Her parents know much more than I about her experience, but as a former exchange student myself, I can relate to her excitement and drawing on every talent she has to communicate and get along.
After about eight years of listening to and watching Rotary in-bound and outbound students, I asked if I could speak about my experience as an exchange student.
It was during the summer of 1953, when I was 17 years old. World War II had ended only eight years before I became one of the first American Field Service exchange students from Kewanee. My brother accompanied me on the train to Chicago, where I met a large group of other AFS students. We traveled overnight by bus to Montreal, where we met another contingent which had traveled from New York. There were about 250 of us heading for Europe. Then we boarded an old Word War II troop ship for a hair-raising trip over the Northern Atlantic to South Hampton, England.

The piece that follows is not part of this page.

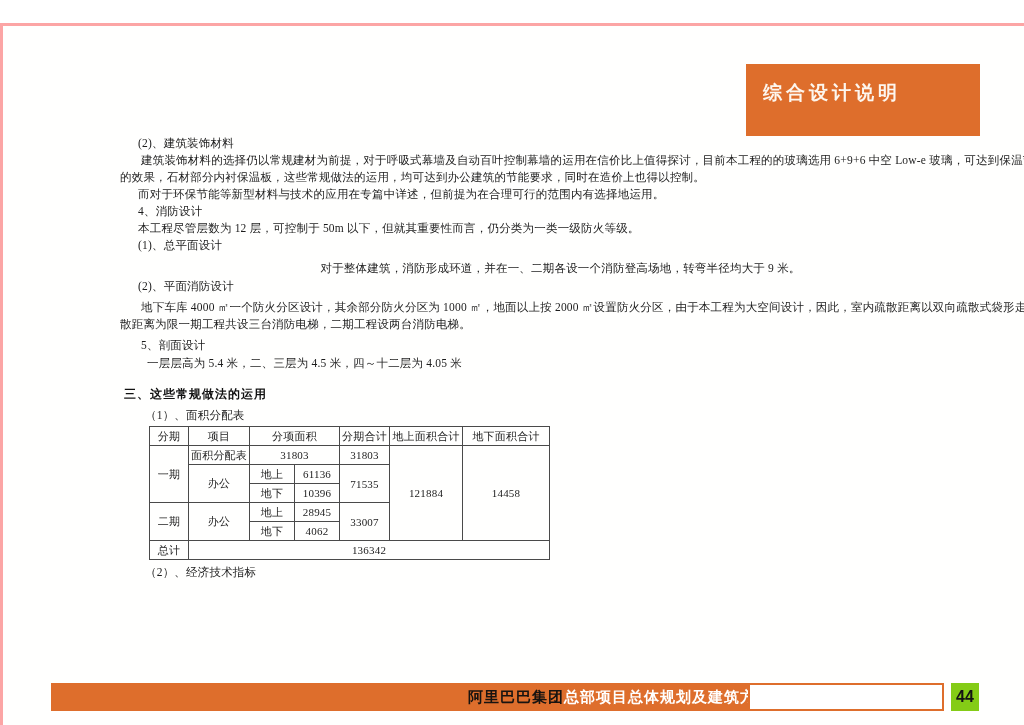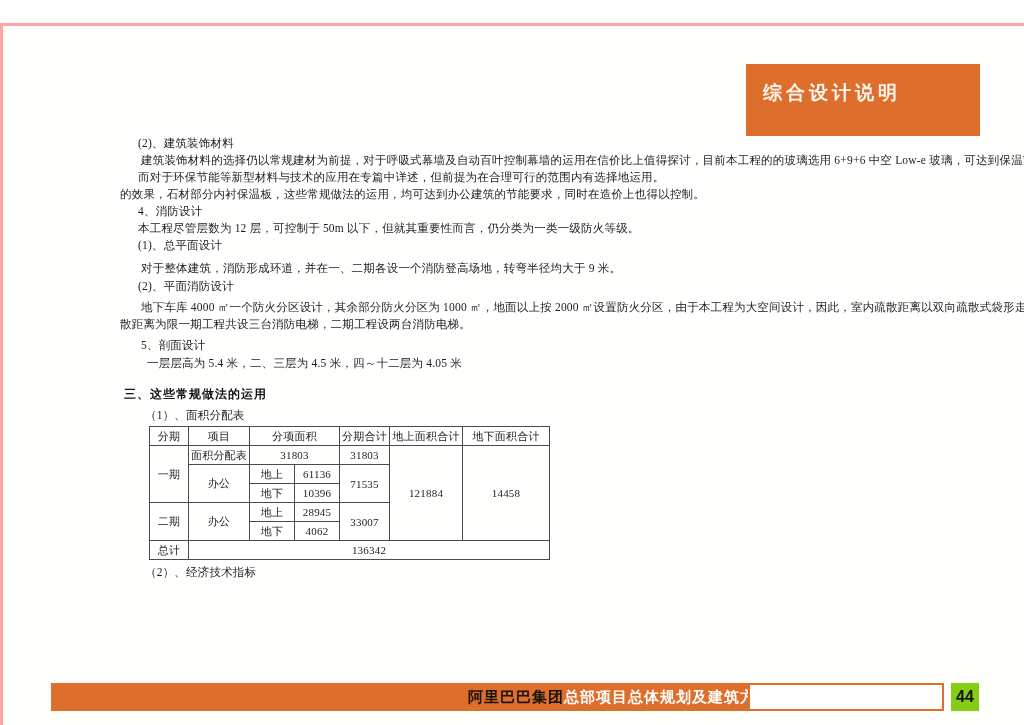"而对于环保节能等新型材料与技术的应用在专篇中详述，但前提为在合理可行的范围内有选" div.ln { order: before "的效果，石材部分内衬保温板，这些常规做法的运用，均可达到办公建筑的节能要求，同时" -> after "的效果，石材部分内衬保温板，这些常规做法的运用，均可达到办公建筑的节能要求，同时" }
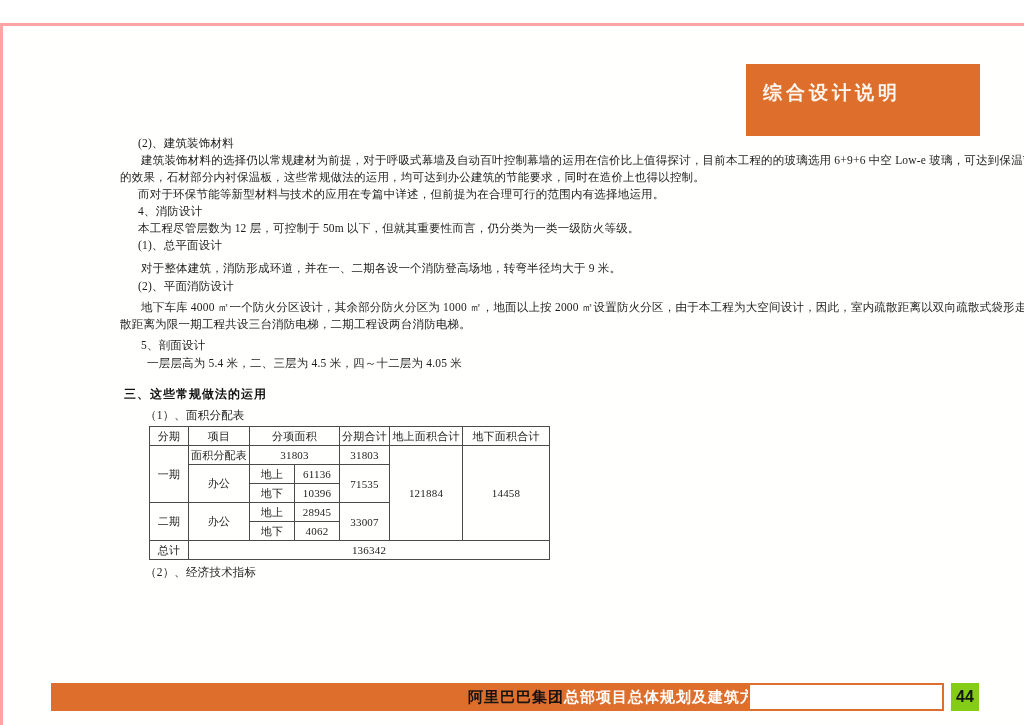"对于整体建筑，消防形成环道，并在一、二期各设一个消防登高场地，转弯半径均大于 9" .mt6 { text-align: none -> center }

Some of the kids spent the entire trip on the top deck, green and cold. For a child who often felt carsick on long trips, I fared amazingly well. I sold my Dramamine for 10 cents apiece. It was great sport to dance because all we had to do was stand there and the floor would move for us.
The trip across the English channel was worse yet. We were grateful to arrive at Le Havre, France, only to get onto another bus to travel through France and Belgium - most of us were headed for Germany. The other student from Kewanee was Joe Quagliano, who wanted to go to Italy, but found out on the ship that he was assigned to a family in West Berlin. In 1953, this was not good news. There was an uprising against Communist rule by the East Germans which was quelled by tanks on June 17, 1953, just about the time we were leaving. The East German zone encircled West Berlin and Joe and other exchange students were instructed to hide under blankets and coats on the train while they passed through Communist territory.
Germany hosted by far the most exchange students, 201, as opposed to the rest scattered to Austria, Belgium, Finland, Denmark, France, Greece, the Netherlands, Norway and Sweden. The German-bound students reached Dusseldorf and separated from there. Five of us had a long train trip to Schweinfurt, in Bavaria. On the train a couple of us started to talk to some American soldiers. After some probing, I found out two of them were from Kewanee and were stationed in Schweinfurt. In fact 40,000 American soldiers were stationed there, in a town of 50,000 - the second most heavily bombed town in Germany during the War.
The reason? Schweinfurt harbored a ball-bearing factory. I would find out later that my German father was the chief engineer of the ball bearing factory, which was still functioning. I lived with a family of five children, one of who was grown and gone. My German sister was 18, I was 17, the maid was 16, Walter was 15, Klaus - 14 and Werner was 10. My German sister had been to America the year before and knew English, thank God. I had no German language instruction. Like many small American schools, Kewanee High School did not teach German.
There's a reason we send our young as exchange students and ambassadors. They don't have preconceived ideas and opinions about other people and countries. I knew we had fought Germany in the world war, but I was open-minded and eager to learn. I saw demolished buildings and maimed people. Reminders of the war were constant. I stayed in a room on the third floor of the Merkle's house, where two older women (probably younger than I am now) rented an apartment. They had been injured during an American air raid and weren't too sure about me for awhile.
I took dance lessons, went to a military ball, drank wine for the first time, visited Wurzburg University for a day with a couple of good-looking male students I met on the train on the way home from the ball and I took a trip to Passau with my German parents and their rather grumpy chauffeur. The family did not own a car. Mr. Merkle was picked up by a company car every day for work. After we left my parents in Passau for their vacation, I rode back with the chauffeur. Boy, was that a quiet trip.
The movie ''Snows of Kilimanjaro'' with Gregory Peck and Ava Gardner was a hoot because somehow ''Ich liebe dich'' didn't sound very romantic. The American soldiers visited me once. We sat stiffly in the living room, which was closed at all times except for visitors. We discovered we really had nothing in common except being from Kewanee and I never saw them again. Besides, they were awfully old, like 22 or something. I spent most of my time with my German siblings, who were a lot of fun.
My whole approach to food changed that summer. I had been a picky eater, but my mother warned me that I'd better eat everything given to me because the Germans had been starving for years. I followed her advice and gained 24 pounds, probably out of sheer nerves. My German family loved the idea of fattening up an American girl.
I had a wonderful time. I have never seen my German family again after that summer, but my parents and brother visited them in 1958. We communicated for many years, but unfortunately, not for the last several decades.
Memories of that trip are still vivid and the experience was an important part of my growing up. I'm eager to see Heidi and hear the story of her year in the Czech Republic. I lived abroad for only a summer. The courage and ambassadorial abilities of these young exchange students is truly impressive.